Nous devons aussi améliorer la prise en compte des risques dans toutes les politiques publiques, particulièrement en matière d'aménagement du territoire et d'urbanisme. Le dialogue avec les collectivités territoriales est donc un élément clé ; le fonds vert, dispositif dont j'ai porté la création, témoigne de la volonté de disposer des moyens permettant ces partenariats.

Enfin, je suis convaincu qu'un citoyen bien informé peut agir rationnellement pour sa propre sécurité en adoptant les gestes qui sauvent et que notre sécurité collective dépend de l'appropriation par les individus de l'ensemble de ces réflexes ou de ces bonnes pratiques. Il en va de notre résilience collective ; de ce point de vue, les outre-mer sont aux avant-postes. Je salue l'inscription dans la loi, en juillet 2023, de la Journée nationale de la résilience en vue d'assurer la préparation de la population aux risques naturels ou technologiques.

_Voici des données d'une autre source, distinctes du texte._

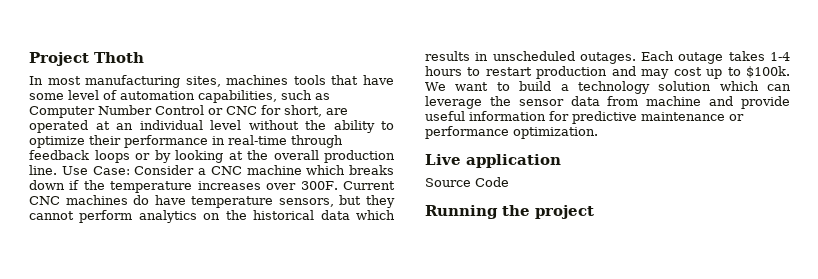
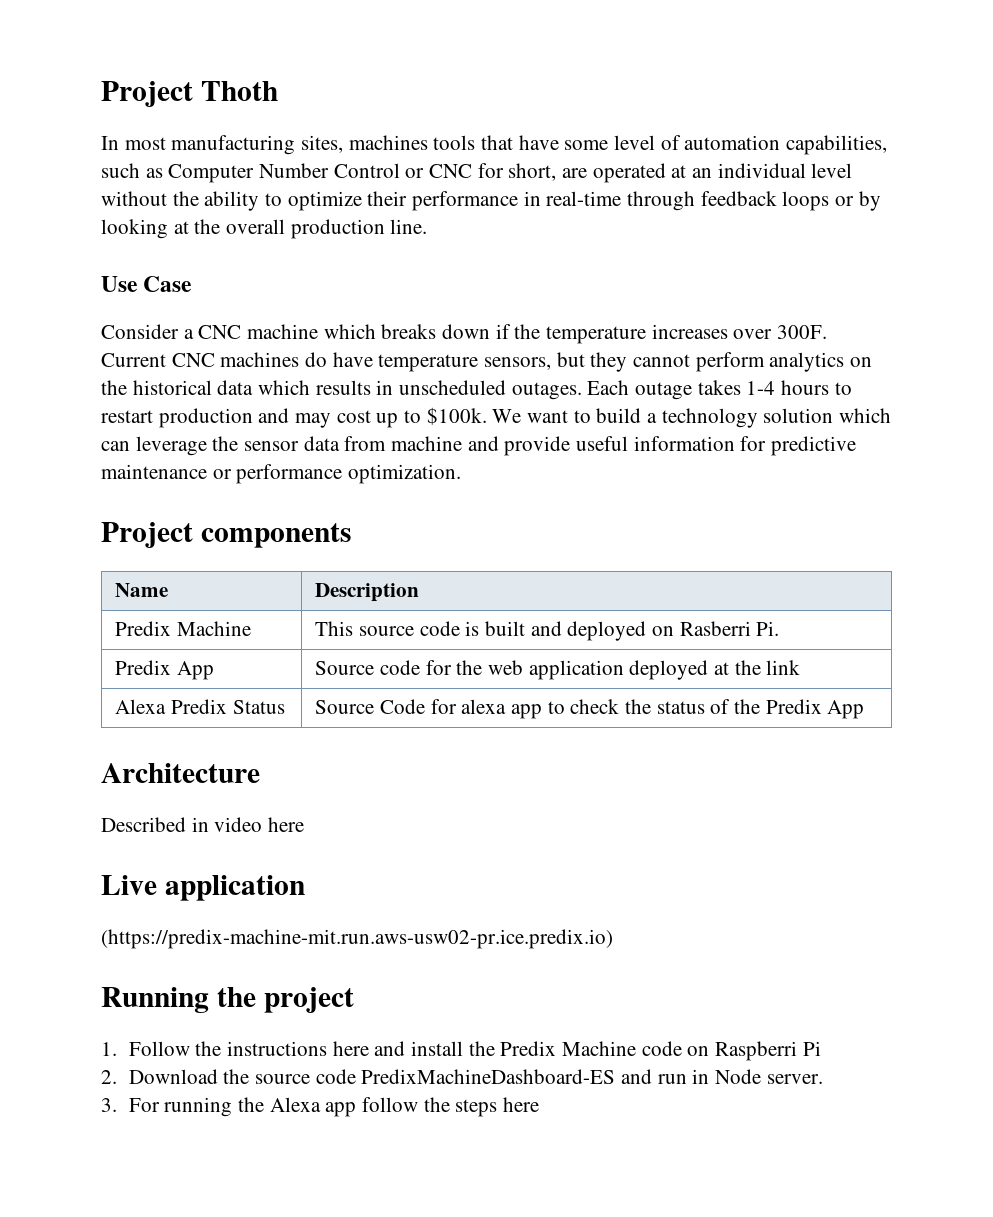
[61,166,130,175] Use Case: -> [101,276,193,292] // Use Case //
(598, 133) none -> [101,522,351,548] [115,583,169,597] [315,583,420,602] [115,621,252,636] [315,621,780,641] [115,660,215,680] [315,660,801,680] [115,699,285,714] [315,699,865,719] [101,763,260,783] [101,817,305,832] // Project components // Name | Description // Predix Machine | This source code is built and deployed on Rasberri Pi. // Predix App | Source code for the web application deployed at the link // Alexa Predix Status | Source Code for alexa app to check the status of the Predix App // Architecture // Described in video here
[425,177,509,187] Source Code -> [101,929,613,949] (https://predix-machine-mit.run.aws-usw02-pr.ice.predix.io)
(594, 212) none -> [101,1041,821,1061] [101,1069,823,1084] [101,1097,540,1117] // 1. Follow the instructions here and install the Predix Machine code on Raspberri Pi // 2. Download the source code PredixMachineDashboard-ES and run in Node server. // 3. For running the Alexa app follow the steps here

Nous avons pour impératif de concevoir et d'appliquer les politiques publiques en tenant compte de la diversité des territoires et donc des spécificités de chaque territoire ultramarin, que ne menacent pas les mêmes risques. C'est ce qui fait l'intérêt de votre mission et c'est ce qui fera, je n'en doute pas, l'intérêt de ses conclusions.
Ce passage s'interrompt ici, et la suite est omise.